_Record set_.
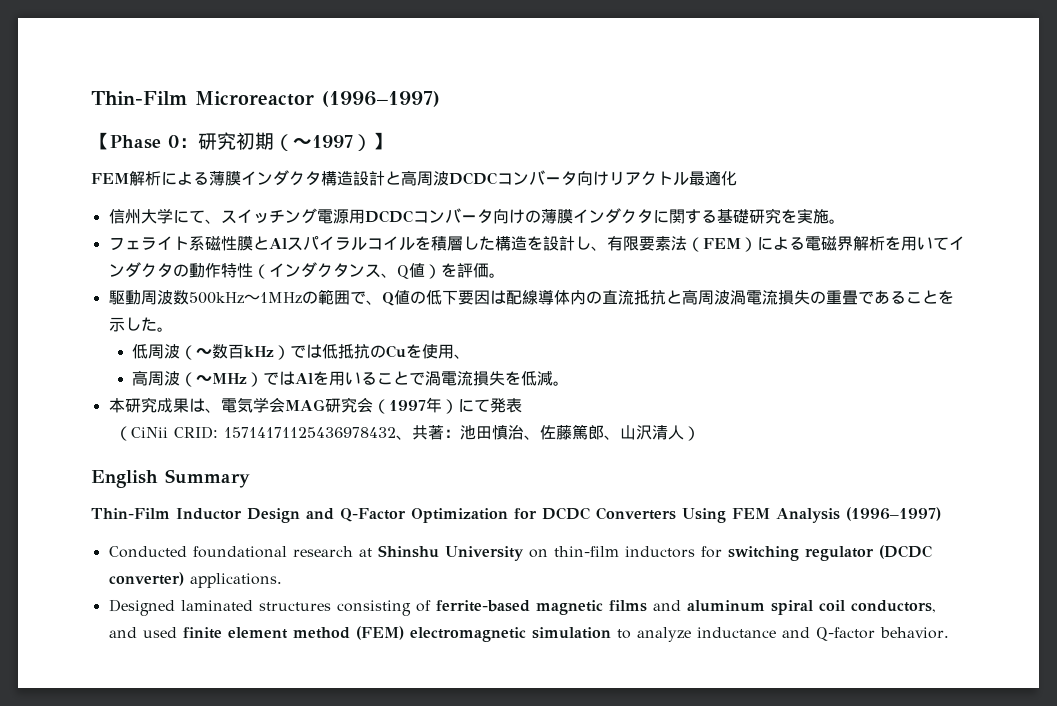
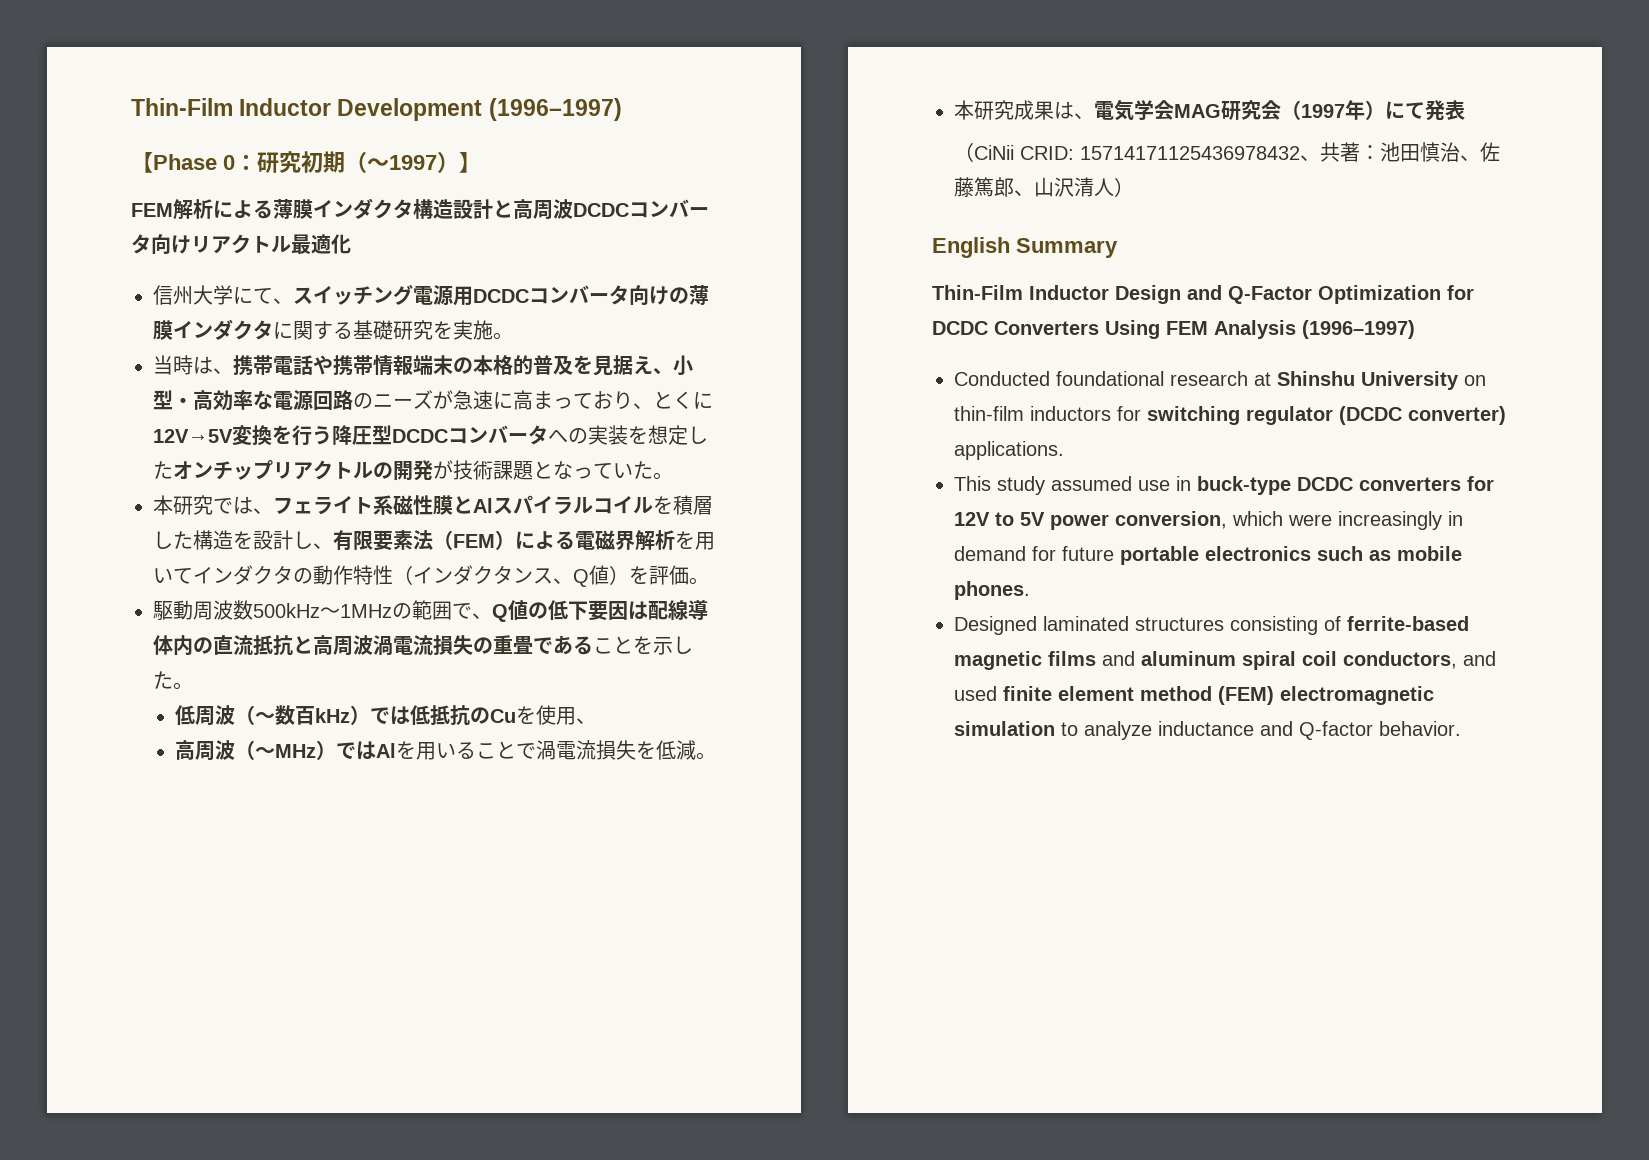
- Thin-Film Microreactor (1996–1997)
+ Thin-Film Inductor Development (1996–1997)
- フェライト系磁性膜とAlスパイラルコイルを積層した構造を設計し、有限要素法（FEM）による電磁界解析を用いてインダクタの動作特性（インダクタンス、Q値）を評価。
+ 当時は、携帯電話や携帯情報端末の本格的普及を見据え、小型・高効率な電源回路のニーズが急速に高まっており、とくに12V→5V変換を行う降圧型DCDCコンバータへの実装を想定したオンチップリアクトルの開発が技術課題となっていた。
+ 本研究では、フェライト系磁性膜とAlスパイラルコイルを積層した構造を設計し、有限要素法（FEM）による電磁界解析を用いてインダクタの動作特性（インダクタンス、Q値）を評価。
+ This study assumed use in buck-type DCDC converters for 12V to 5V power conversion, which were increasingly in demand for future portable electronics such as mobile phones.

_Work order_.
What you return must be the entries above, exactly as they appear, without any pictures.

_Response box_.
- Thin-Film Microreactor (1996–1997)
+ Thin-Film Inductor Development (1996–1997)
- フェライト系磁性膜とAlスパイラルコイルを積層した構造を設計し、有限要素法（FEM）による電磁界解析を用いてインダクタの動作特性（インダクタンス、Q値）を評価。
+ 当時は、携帯電話や携帯情報端末の本格的普及を見据え、小型・高効率な電源回路のニーズが急速に高まっており、とくに12V→5V変換を行う降圧型DCDCコンバータへの実装を想定したオンチップリアクトルの開発が技術課題となっていた。
+ 本研究では、フェライト系磁性膜とAlスパイラルコイルを積層した構造を設計し、有限要素法（FEM）による電磁界解析を用いてインダクタの動作特性（インダクタンス、Q値）を評価。
+ This study assumed use in buck-type DCDC converters for 12V to 5V power conversion, which were increasingly in demand for future portable electronics such as mobile phones.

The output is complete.